## Exercise details
Would you please output all the records exactly as given? Pictures should not appear in the copy.

## Information given
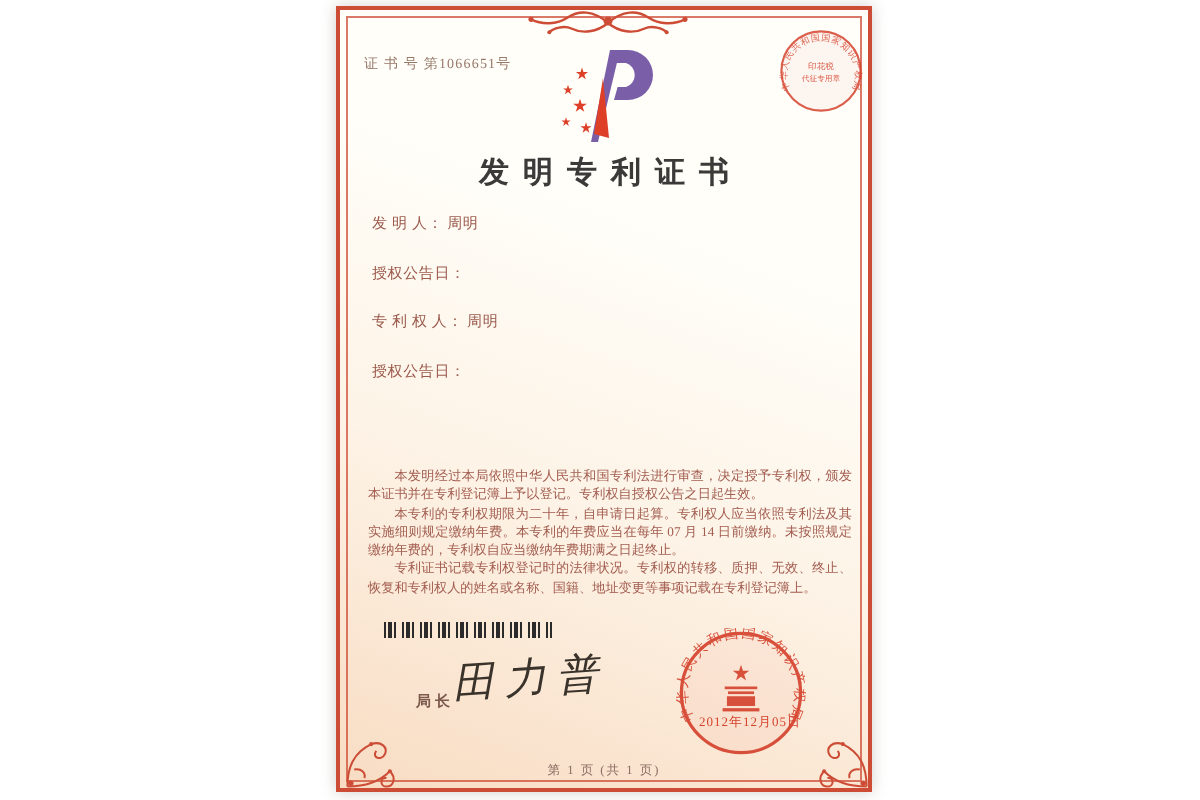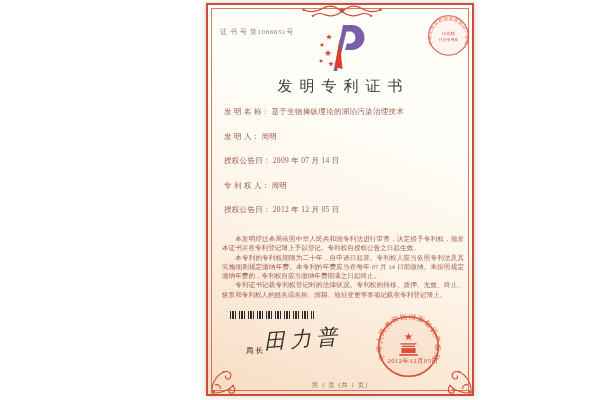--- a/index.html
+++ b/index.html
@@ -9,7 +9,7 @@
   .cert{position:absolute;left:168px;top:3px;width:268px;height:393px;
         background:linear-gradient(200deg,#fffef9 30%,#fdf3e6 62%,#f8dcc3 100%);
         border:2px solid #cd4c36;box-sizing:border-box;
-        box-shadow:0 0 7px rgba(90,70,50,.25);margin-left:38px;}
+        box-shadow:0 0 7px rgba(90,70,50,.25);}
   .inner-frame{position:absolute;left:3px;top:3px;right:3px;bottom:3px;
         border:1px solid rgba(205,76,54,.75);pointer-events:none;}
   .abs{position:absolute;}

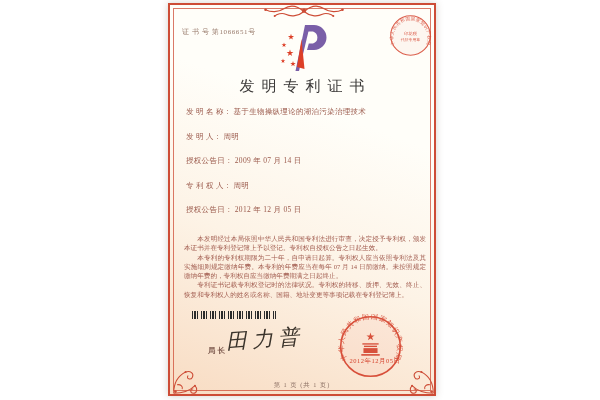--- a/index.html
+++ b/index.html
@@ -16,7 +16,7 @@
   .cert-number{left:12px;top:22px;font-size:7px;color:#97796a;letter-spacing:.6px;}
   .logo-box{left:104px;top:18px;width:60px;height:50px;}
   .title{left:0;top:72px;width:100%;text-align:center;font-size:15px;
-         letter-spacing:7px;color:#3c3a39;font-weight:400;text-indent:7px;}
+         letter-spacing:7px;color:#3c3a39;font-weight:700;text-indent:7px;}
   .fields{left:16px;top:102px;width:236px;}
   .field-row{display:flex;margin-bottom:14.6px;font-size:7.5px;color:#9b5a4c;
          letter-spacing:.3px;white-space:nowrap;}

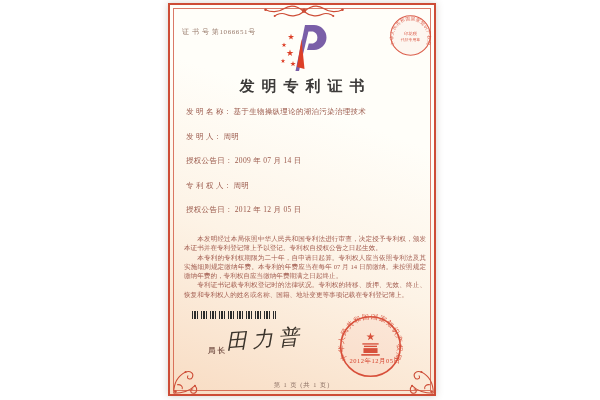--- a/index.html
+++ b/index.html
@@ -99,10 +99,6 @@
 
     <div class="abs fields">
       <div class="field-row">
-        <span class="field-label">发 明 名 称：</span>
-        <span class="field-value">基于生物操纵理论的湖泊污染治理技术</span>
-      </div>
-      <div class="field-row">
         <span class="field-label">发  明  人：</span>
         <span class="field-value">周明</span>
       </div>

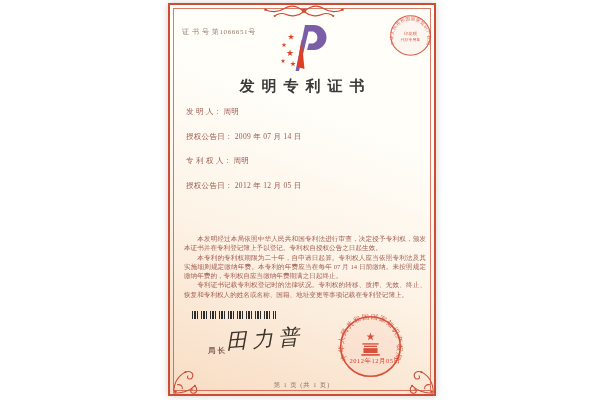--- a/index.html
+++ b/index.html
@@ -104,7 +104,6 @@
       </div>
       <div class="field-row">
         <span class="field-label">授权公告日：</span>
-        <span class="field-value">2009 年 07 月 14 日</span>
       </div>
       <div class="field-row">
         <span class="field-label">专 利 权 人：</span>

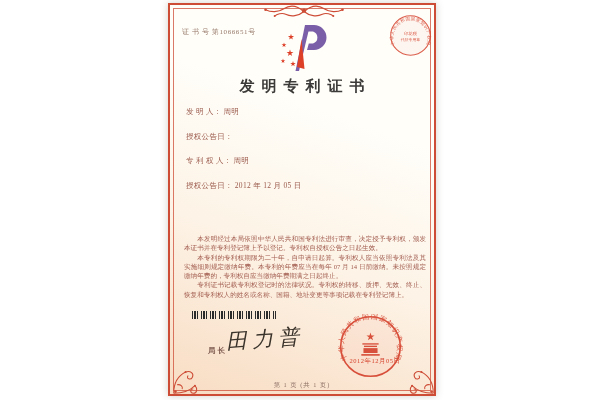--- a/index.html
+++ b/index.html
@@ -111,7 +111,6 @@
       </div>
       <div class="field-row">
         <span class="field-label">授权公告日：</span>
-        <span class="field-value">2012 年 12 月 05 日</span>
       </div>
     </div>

## Answer for this exercise
--- a/index.html
+++ b/index.html
@@ -9,7 +9,7 @@
   .cert{position:absolute;left:168px;top:3px;width:268px;height:393px;
         background:linear-gradient(200deg,#fffef9 30%,#fdf3e6 62%,#f8dcc3 100%);
         border:2px solid #cd4c36;box-sizing:border-box;
-        box-shadow:0 0 7px rgba(90,70,50,.25);margin-left:38px;}
+        box-shadow:0 0 7px rgba(90,70,50,.25);}
   .inner-frame{position:absolute;left:3px;top:3px;right:3px;bottom:3px;
         border:1px solid rgba(205,76,54,.75);pointer-events:none;}
   .abs{position:absolute;}

--- a/index.html
+++ b/index.html
@@ -16,7 +16,7 @@
   .cert-number{left:12px;top:22px;font-size:7px;color:#97796a;letter-spacing:.6px;}
   .logo-box{left:104px;top:18px;width:60px;height:50px;}
   .title{left:0;top:72px;width:100%;text-align:center;font-size:15px;
-         letter-spacing:7px;color:#3c3a39;font-weight:400;text-indent:7px;}
+         letter-spacing:7px;color:#3c3a39;font-weight:700;text-indent:7px;}
   .fields{left:16px;top:102px;width:236px;}
   .field-row{display:flex;margin-bottom:14.6px;font-size:7.5px;color:#9b5a4c;
          letter-spacing:.3px;white-space:nowrap;}

--- a/index.html
+++ b/index.html
@@ -99,10 +99,6 @@
 
     <div class="abs fields">
       <div class="field-row">
-        <span class="field-label">发 明 名 称：</span>
-        <span class="field-value">基于生物操纵理论的湖泊污染治理技术</span>
-      </div>
-      <div class="field-row">
         <span class="field-label">发  明  人：</span>
         <span class="field-value">周明</span>
       </div>

--- a/index.html
+++ b/index.html
@@ -104,7 +104,6 @@
       </div>
       <div class="field-row">
         <span class="field-label">授权公告日：</span>
-        <span class="field-value">2009 年 07 月 14 日</span>
       </div>
       <div class="field-row">
         <span class="field-label">专 利 权 人：</span>

--- a/index.html
+++ b/index.html
@@ -111,7 +111,6 @@
       </div>
       <div class="field-row">
         <span class="field-label">授权公告日：</span>
-        <span class="field-value">2012 年 12 月 05 日</span>
       </div>
     </div>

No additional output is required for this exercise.